• Activity: Lines to restate from the data below: from the one containing "425px; top: 188px;" to the one containing "absolute; left: 168px;", both included. Give them again exactly, and only them.
::::
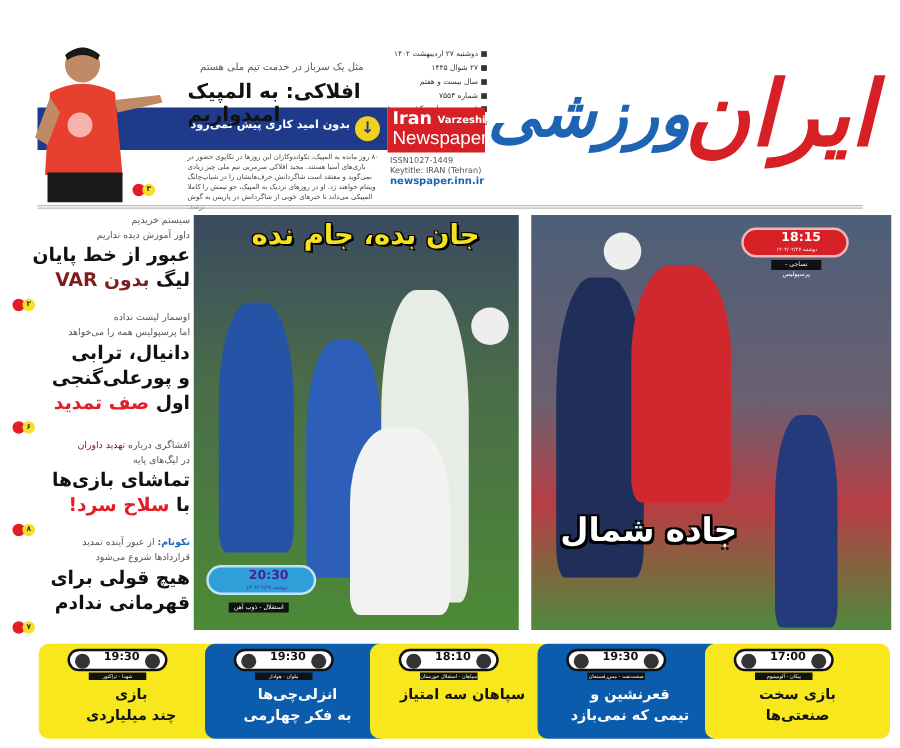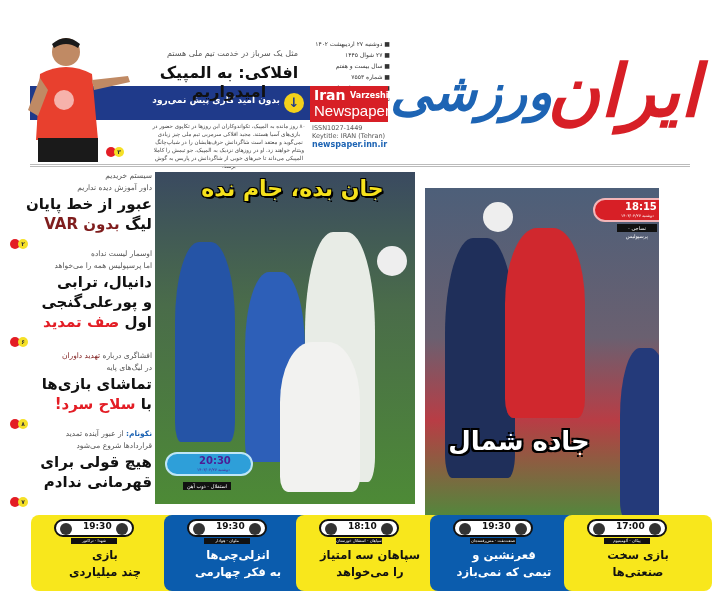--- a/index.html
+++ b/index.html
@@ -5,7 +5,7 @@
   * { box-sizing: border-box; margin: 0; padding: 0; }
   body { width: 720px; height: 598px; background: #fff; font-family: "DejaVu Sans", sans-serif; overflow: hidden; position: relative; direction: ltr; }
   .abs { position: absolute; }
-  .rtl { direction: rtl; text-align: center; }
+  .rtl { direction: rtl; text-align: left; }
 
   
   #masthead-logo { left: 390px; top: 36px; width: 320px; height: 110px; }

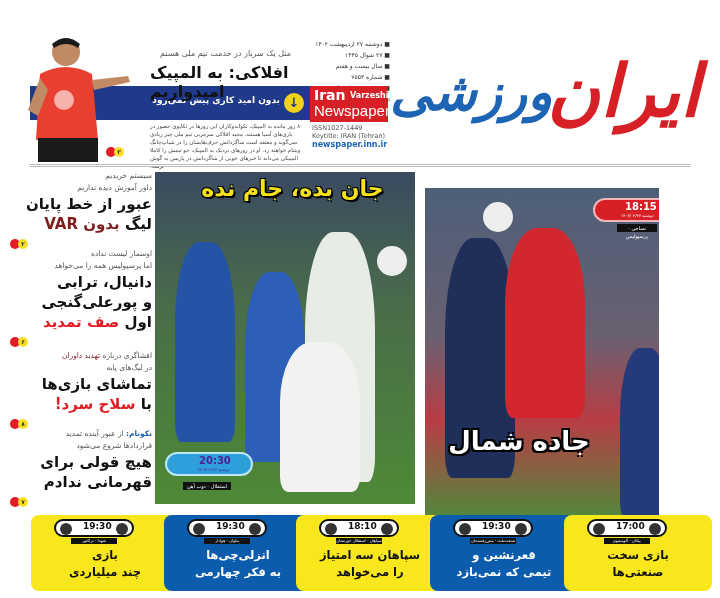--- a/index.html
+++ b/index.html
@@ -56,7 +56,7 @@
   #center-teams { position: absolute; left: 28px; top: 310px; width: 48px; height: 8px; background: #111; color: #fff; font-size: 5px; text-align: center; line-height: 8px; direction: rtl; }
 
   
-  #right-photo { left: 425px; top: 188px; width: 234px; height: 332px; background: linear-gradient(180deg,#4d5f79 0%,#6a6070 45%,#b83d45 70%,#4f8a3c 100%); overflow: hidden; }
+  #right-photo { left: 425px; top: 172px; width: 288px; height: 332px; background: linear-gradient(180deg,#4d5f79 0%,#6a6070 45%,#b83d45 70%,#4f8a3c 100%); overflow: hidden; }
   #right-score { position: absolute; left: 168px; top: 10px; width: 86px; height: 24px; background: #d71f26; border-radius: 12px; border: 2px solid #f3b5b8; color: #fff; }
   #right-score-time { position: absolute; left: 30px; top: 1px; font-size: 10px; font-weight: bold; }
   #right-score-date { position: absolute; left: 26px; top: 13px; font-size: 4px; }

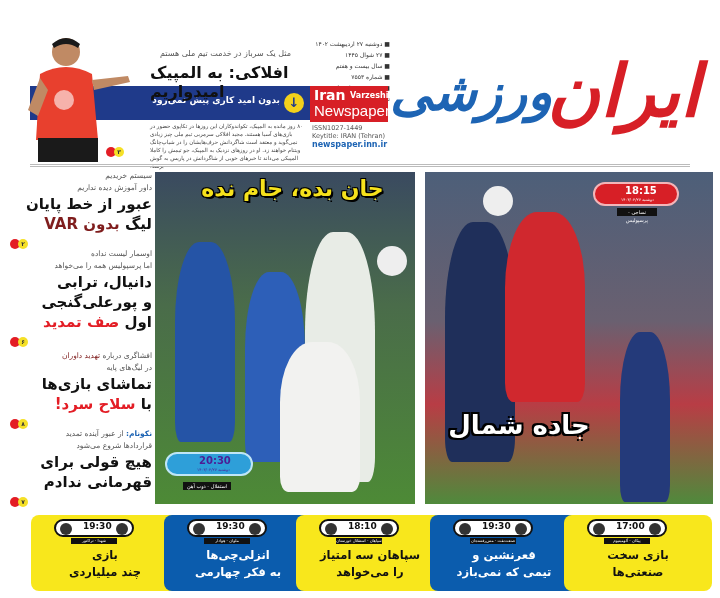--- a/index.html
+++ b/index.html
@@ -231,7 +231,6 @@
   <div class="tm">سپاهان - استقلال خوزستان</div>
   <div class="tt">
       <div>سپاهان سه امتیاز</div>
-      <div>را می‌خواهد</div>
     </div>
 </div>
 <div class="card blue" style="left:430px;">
::::
• Exercise result:
-  #right-photo { left: 425px; top: 188px; width: 234px; height: 332px; background: linear-gradient(180deg,#4d5f79 0%,#6a6070 45%,#b83d45 70%,#4f8a3c 100%); overflow: hidden; }
+  #right-photo { left: 425px; top: 172px; width: 288px; height: 332px; background: linear-gradient(180deg,#4d5f79 0%,#6a6070 45%,#b83d45 70%,#4f8a3c 100%); overflow: hidden; }
   #right-score { position: absolute; left: 168px; top: 10px; width: 86px; height: 24px; background: #d71f26; border-radius: 12px; border: 2px solid #f3b5b8; color: #fff; }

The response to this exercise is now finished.